All Things Considered, WBUR Boston
BOSTON — Death isn’t something most of us want to spend much time thinking about. But Ellen Goodman would like to change that. You probably know her as a former Pulitzer Prize-winning columnist for The Boston Globe, but since she retired from the paper about three years ago she’s co-founded a project meant to encourage people — young and old — to talk about how they want to die before it’s too late.
Goodman says she didn’t have that conversation before her mother’s decline and death last year. “My mother was unable to decide for herself what she wanted for lunch, let alone what she wanted for medical care,” Goodman recalled. “And so it fell to me to make medical decisions for her.”
That got Goodman and some of her colleagues to start sharing and collecting stories of what they call “good deaths” and “bad deaths.” Their story-gathering has grown into The Conversation Project, described as “estate planning for the soul.” When Goodman spoke with WBUR’s All Things Considered host Sacha Pfeiffer, she explained how she defines a “good death.”

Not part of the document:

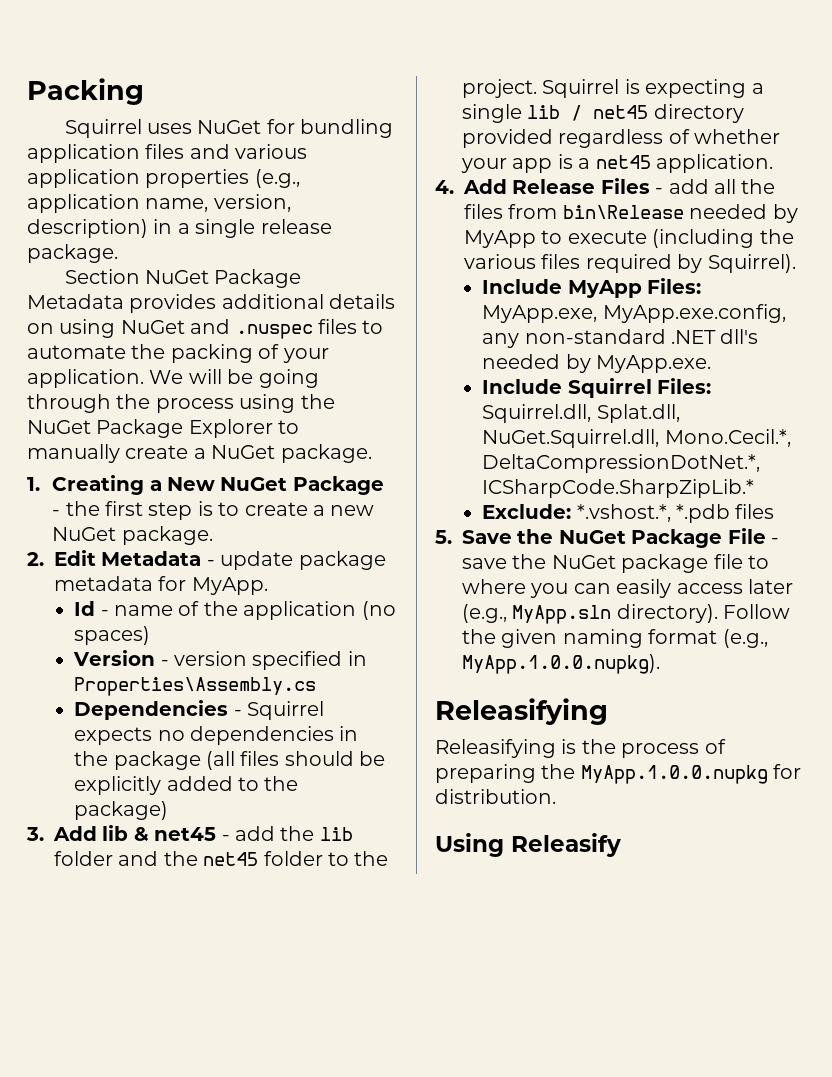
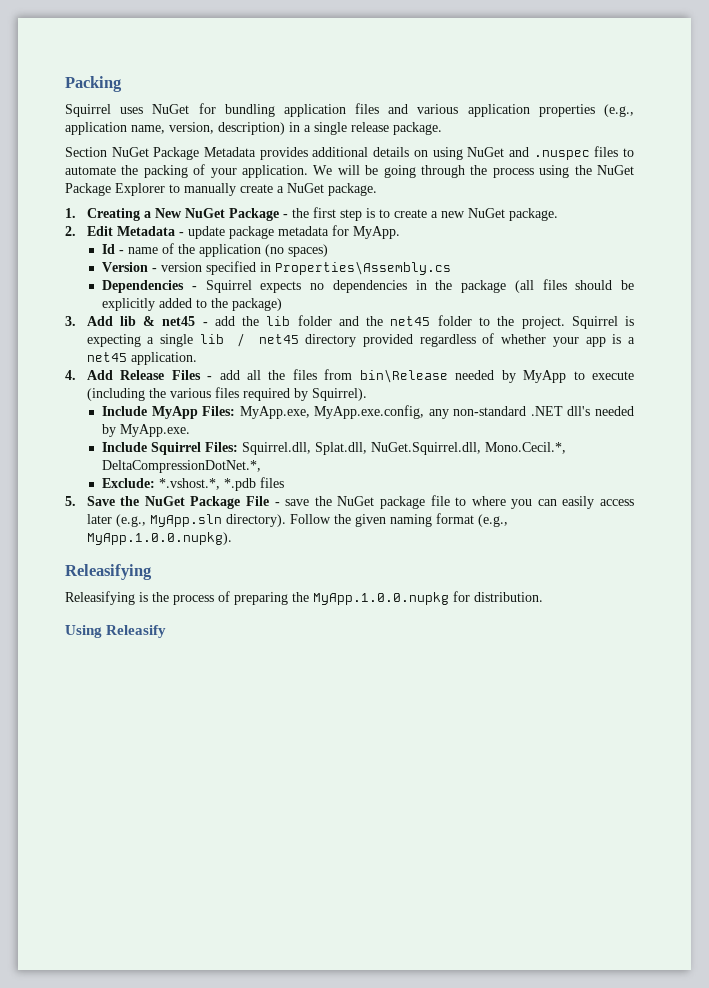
[482,479,755,498] ICSharpCode.SharpZipLib.* -> (262, 466) none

Ellen Goodman: I would say it’s, among other things, a pain-free death, and one in which you are not subjected to the kinds of aggressive care that you would choose not to be. We know that 70 percent of people want to die at home. And we know that 70 percent of people are dying in institutions, hospitals and, God help us, ICUs. So I would say a good death is dying in the way that you would choose, whatever it is.